The Prime Minister’s ‘Business Taskforce’ of ‘six heavy-hitters from the UK business community’ has presented 30 recommendations for cutting EU ‘red tape’. The report makes recommendations in several areas, including employment law. Among other things, it proposes establishing a presumption that micro-enterprises will be exempt from new employment law proposals.
The report states that the members of the Taskforce consistently heard from businesses, in particular SMEs and micro-enterprises, that they are struggling to cope with the unnecessary burdens placed on them by EU law. In the Taskforce’s opinion, faced with the risk of being sued for breaking the law by accident and countless pages of law they cannot understand, many micro-enterprises simply decide not to employ people. Thus, the complexity and quantity of employment legislation coming from Europe is preventing job creation and cannot continue.
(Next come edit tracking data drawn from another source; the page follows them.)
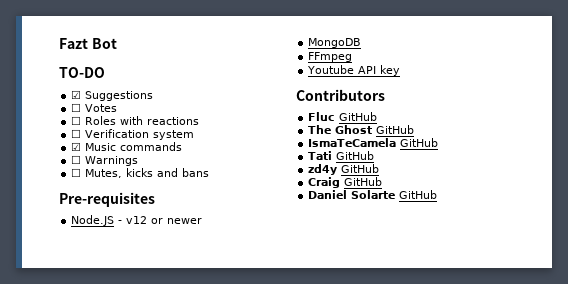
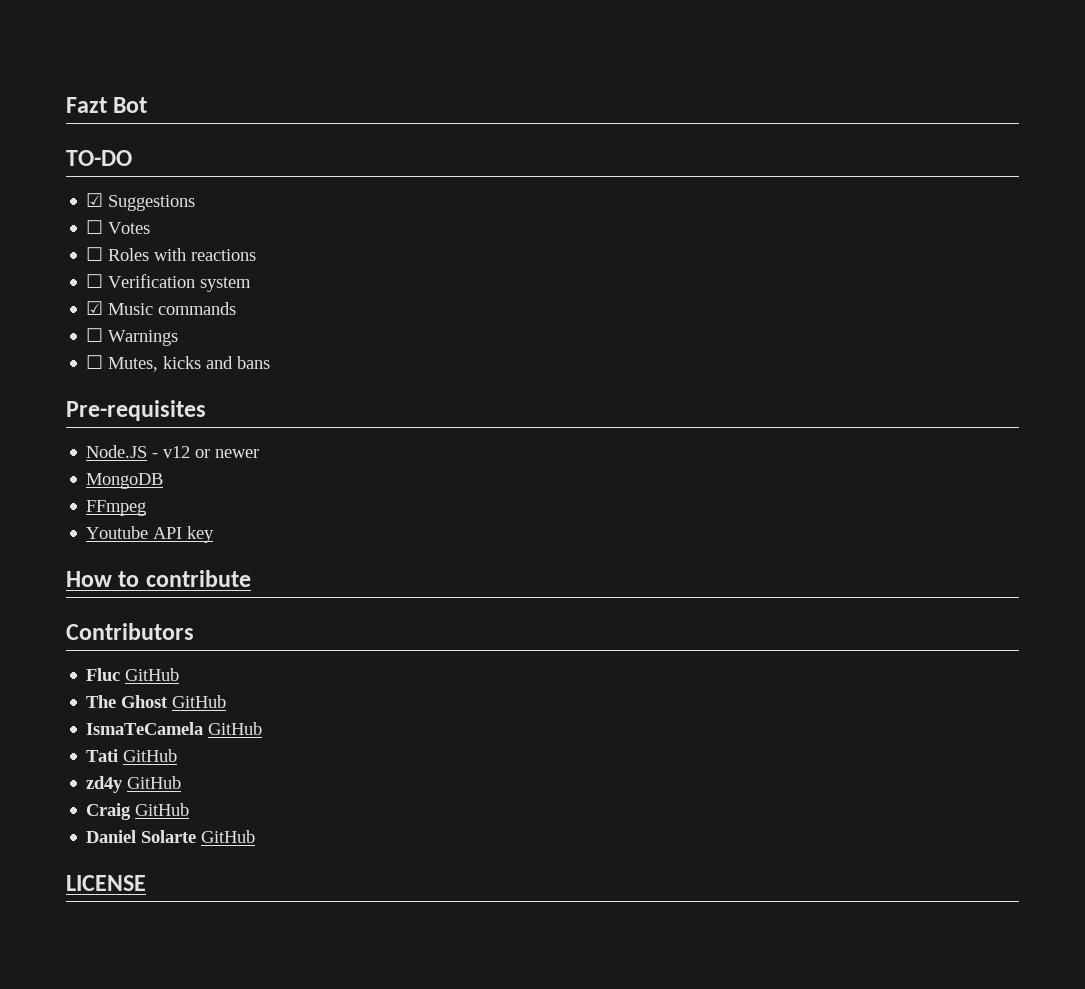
(401, 70) none -> [66,570,251,587] // How to contribute
(438, 194) none -> [66,875,146,891] // LICENSE

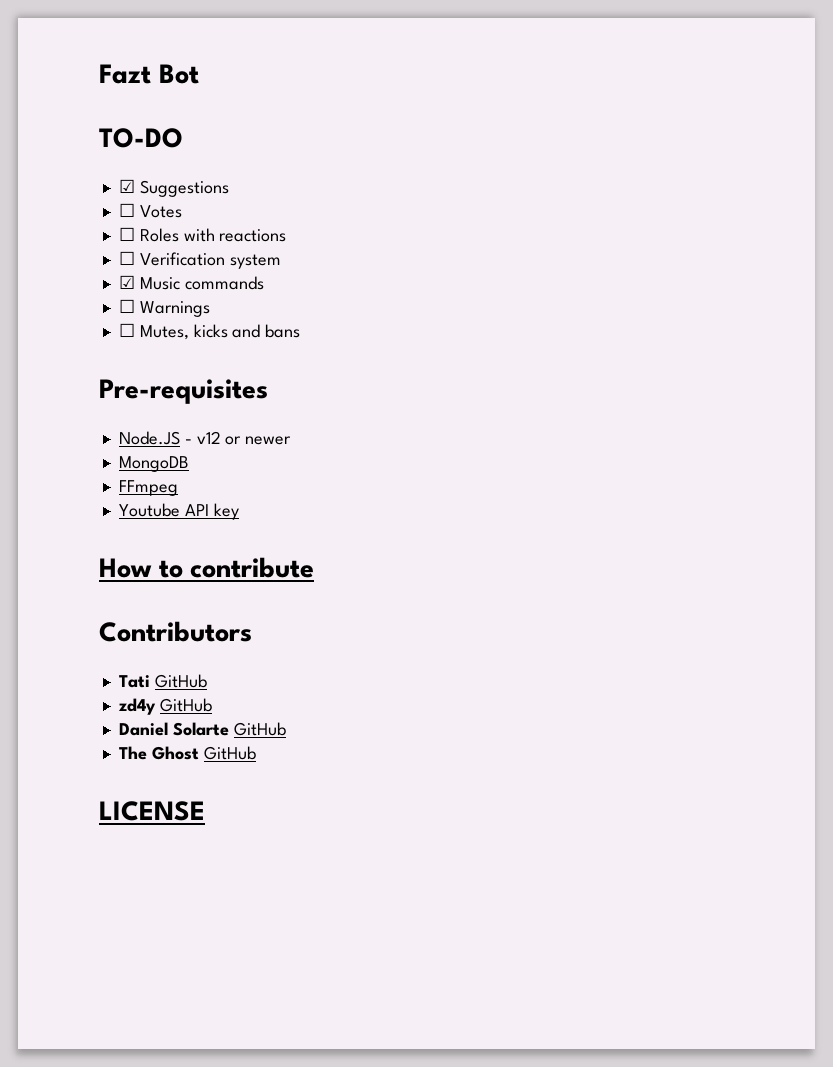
[86,668,180,681] [86,695,227,708] [86,722,263,735] [86,749,178,762] [86,776,182,793] [86,803,190,820] [86,830,197,843] Fluc GitHub // The Ghost GitHub // IsmaTeCamela GitHub // Tati GitHub // zd4y GitHub // Craig GitHub // Daniel Solarte -> [118,674,207,688] [117,698,212,715] [118,722,286,736] [118,746,199,760] Tati GitHub // zd4y GitHub // Daniel Solarte GitHub // The Ghost

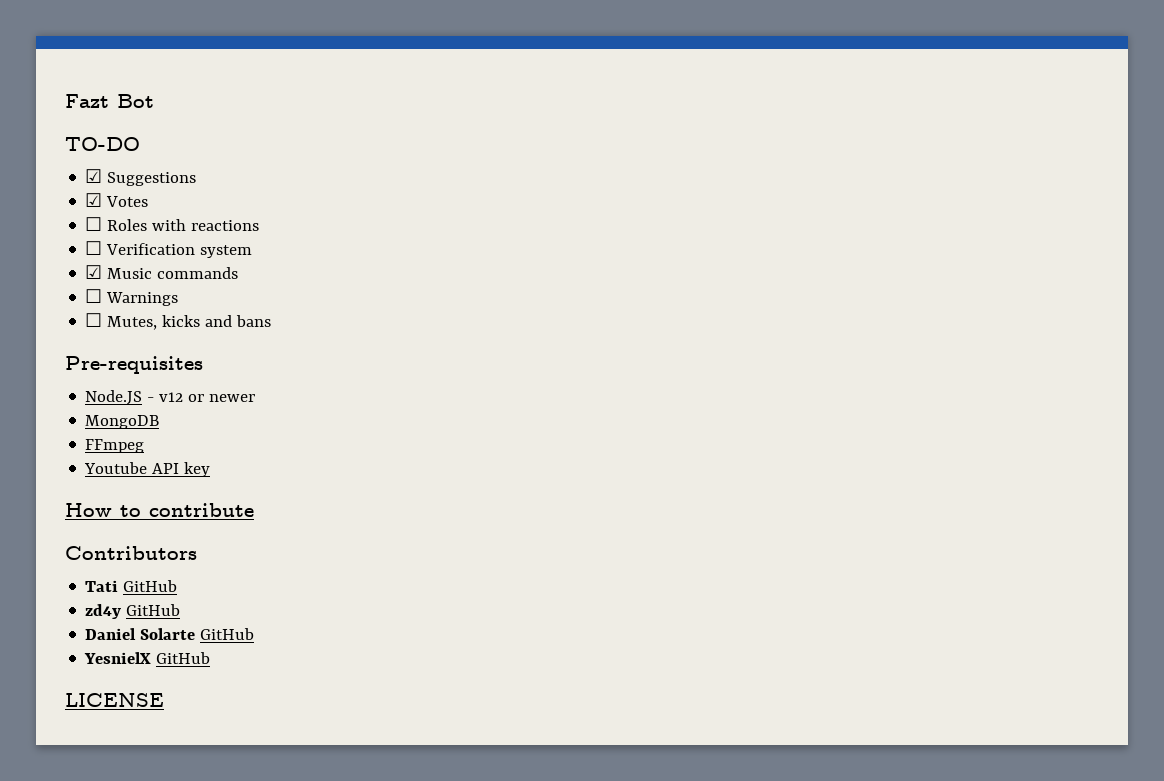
[118,203,135,217] ☐ -> [85,193,103,207] ☑
[118,746,199,760] The Ghost -> [84,652,152,664] YesnielX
The report therefore makes a number of recommendations to cut EU employment law ‘red tape’:
• the starting presumption for new employment law proposals should be that micro-enterprises are exempt. When a proposal is beneficial to micro-businesses, they should have a ‘proportionate’ regime
• the European Commission should withdraw its proposal to amend the Pregnant Workers Directive, given to the European Parliament’s demand for 20 weeks’ maternity leave on full pay. The report states that if this position were adopted, the UK would face extra costs of around £2.5 billion per year. Such high costs would be likely to lead to a greater share of this financial burden falling directly on business
• a revised Posted Workers Enforcement Directive should not introduce mandatory new complex rules on subcontracting. There should also be strict limits on the paperwork a EU state can ask a business to provide before sending a worker to another EU country
• existing information and consultation legislation should not be extended to micro-businesses, no new proposals or changes to existing legislation should be made, nor should there be any action to standardise agreements for dispute resolution. The European Parliament has called for further action to give workers rights to information and consultation and the European Commission is currently considering the above proposals in response
• the report states that the level of fear, confusion and uncertainty created by the Working Time Directive is unacceptable. ECJ rulings on ‘on-call’ time and requiring paid leave to be given to workers who have not worked at all during a leave year have expanded the original scope of the legislation and ‘need urgent action’. The report states that any new working time proposals must:
o keep individuals’ ability to opt out of the 48-hour week
o provide more flexibility on on-call time and ‘compensatory rest’, clarifying that not all workplace on-call time counts as working time, and that compensatory rest does not have to be taken immediately
o make clear that there is no right to reschedule leave which is affected by sickness, nor any right to carry over leave, and
o ensure record-keeping requirements are kept to a minimum, to enable businesses, especially SMEs, to have confidence that all they need to retain are proportionate, limited records
• the Agency Workers Directive should be amended to give greater flexibility for individual employers and workers to reach their own arrangements and to make clear to companies that they only need to keep limited records. Furthermore, any new proposal must start by considering if a Directive is still actually necessary and/or what provisions in it are no longer required
• the report considers that the Acquired Rights Directive, which protects employees’ rights on the transfer of all or part of a business, goes too far. The Taskforce states that the Directive should allow an employer and employee more flexibility to change contracts following a transfer. The Taskforce believes that increased flexibility would boost business and could improve fairness for employees, and EU Governments should be allowed flexibility to decide when low-risk companies need to keep written health and safety risk
• assessments and how traineeships and work placements should be provided.